Life, Love and Work: How to Navigate Life in the Workplace After A Loss

Life cannot be compartmentalized. Life and loss happen at the same time that you are expected to fulfill obligations at work. Here are some tips for dealing with challenging life events and remaining productive.

The challenge of maintaining emotional stability at work while going through a divorce, death or other major loss is called a “dual process” – on the one hand, you are navigating your loss, and on the other hand, you are getting back into your life and its obligations.

It is important to attend to your loss.  If you try to push your loss under the rug and not deal with it, this can lead to delayed grief, a form of complicated grief.  In order to prevent this, it is important to have support – reach out to others who have gone through a similar loss.  Join a support group. Get emotional sustenance from your spiritual community.  Get professional support from a counselor specializing in grief and loss.  Express your feelings to a trusted friend or co-worker.

Grief and loss can make us question things we always believed in, and journaling or other forms of expression can help us create meaning.  Take care of your physical health.  Grief is extremely stressful in all areas, including the physical.  Make sure you’re getting enough sleep and eating healthily.  See your doctor to support you in maintaining your physical health.

If you attend to your physical, emotional and spiritual health, you will be more successful in re-entering the workplace and maintaining emotional stability on the job.  Don’t forget, though, that you aren’t perfect and that “grief spasms” can come without warning.  If you get sad or angry and start to cry or snap at a co-worker, excuse yourself.  Take a two-minute break.  Breathe in cool, nourishing air, and breathe out stress and tension.  Roll your shoulders and neck as you breathe in this way.  Feel your feet grounded firmly on the earth. It may be helpful to confide in a trusted co-worker, and ask him or her to remind you to take those mini-breaks.

It is important, though, to maintain a balance regarding how much you share about your personal situation at work.  If you feel that your feelings around your divorce or other loss are interfering with your job performance or if your situation requires you to take time off from work, you may want to explain to your boss — in professional and non-emotional terms — what is going on and that you are going through a difficult situation and you are confident that you will get back to peak performance shortly.

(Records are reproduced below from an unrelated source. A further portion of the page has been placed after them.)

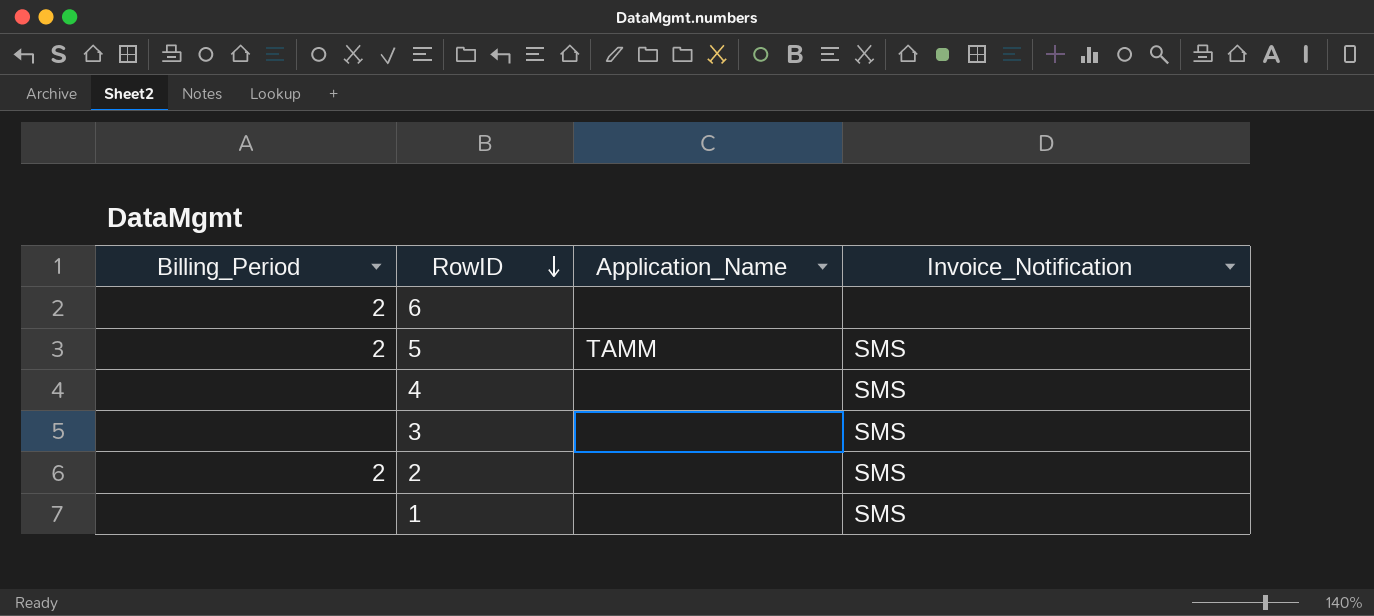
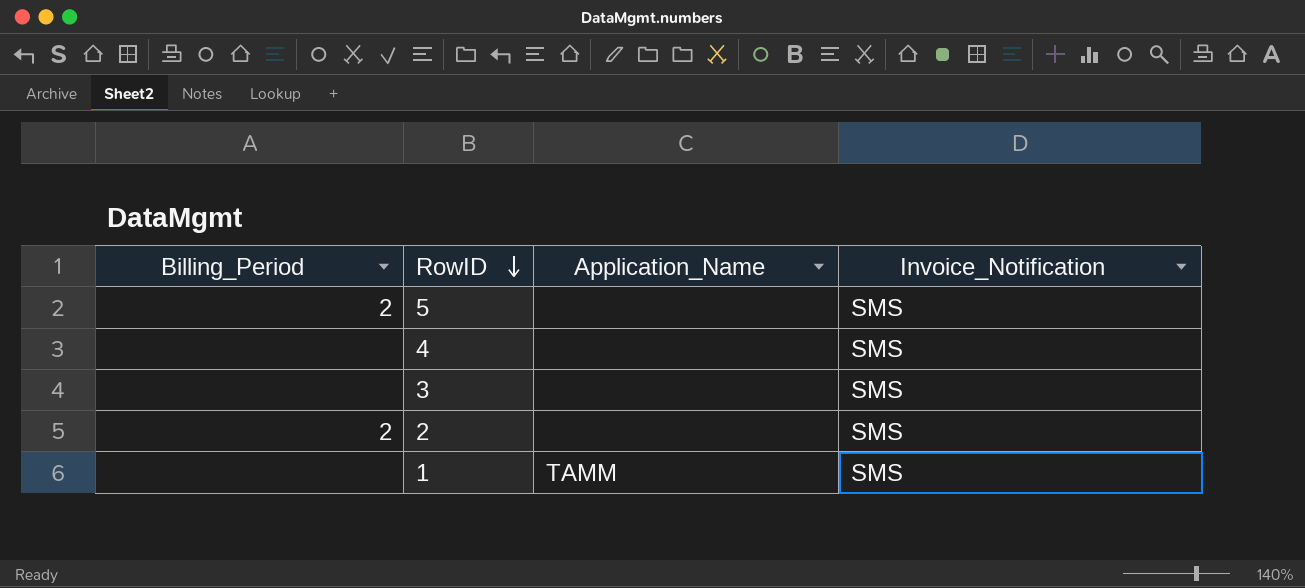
row 6: 2 | none | none -> none
5 | Application_Name: TAMM -> none
1 | Application_Name: none -> TAMM

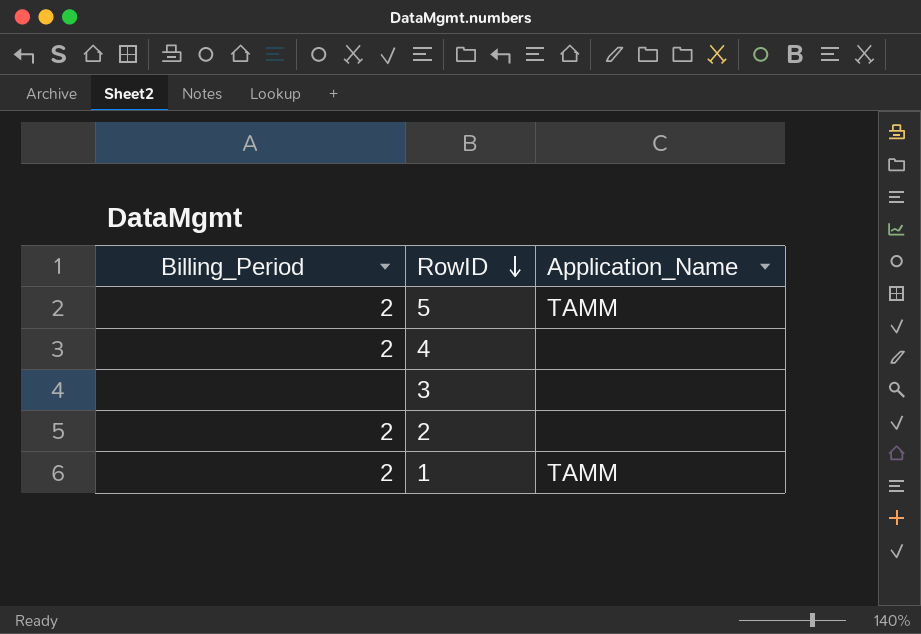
column Invoice_Notification | position: 4 -> none
5 | Application_Name: none -> TAMM
4 | Billing_Period: none -> 2
1 | Billing_Period: none -> 2

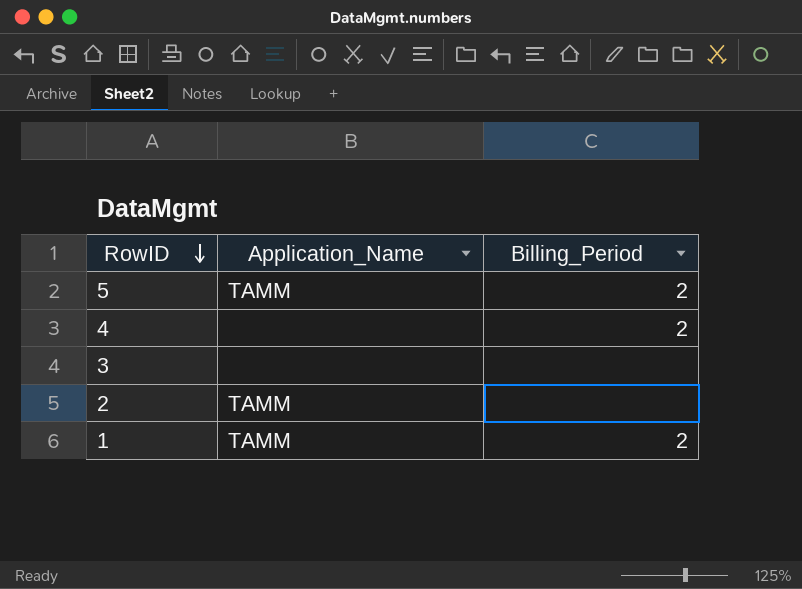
column Billing_Period | position: 1 -> 3
2 | Application_Name: none -> TAMM
2 | Billing_Period: 2 -> none

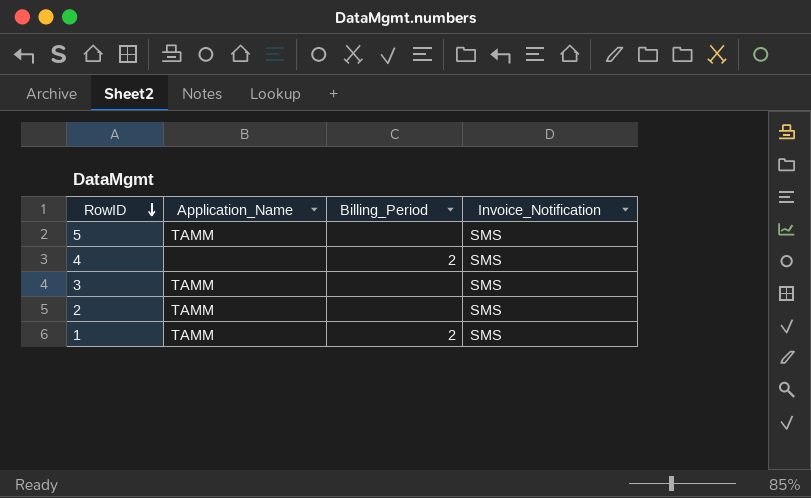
column Invoice_Notification | position: none -> 4
5 | Billing_Period: 2 -> none
3 | Application_Name: none -> TAMM

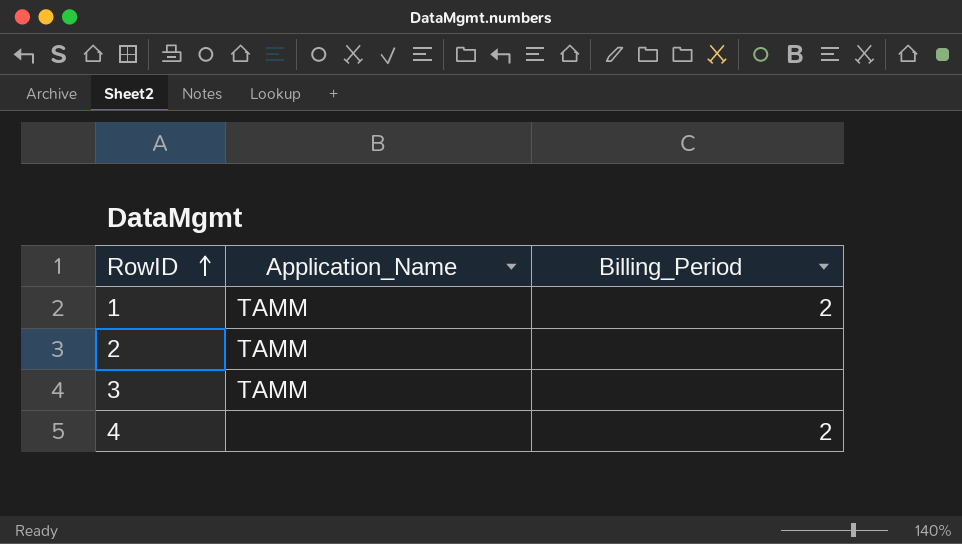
row order: RowID descending -> RowID ascending
column Invoice_Notification | position: 4 -> none
row 5: TAMM | none | SMS -> none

It is also good not to confide in too many work colleagues about your personal life – keeping a boundary between your personal and professional life is important in all circumstances.   Additionally, work can be an “oasis” where you can just do your job and put your feelings aside for a while.  We all have our own balance point, and it is important to be mindful when you are tipping to the side of expressing too much about your personal life.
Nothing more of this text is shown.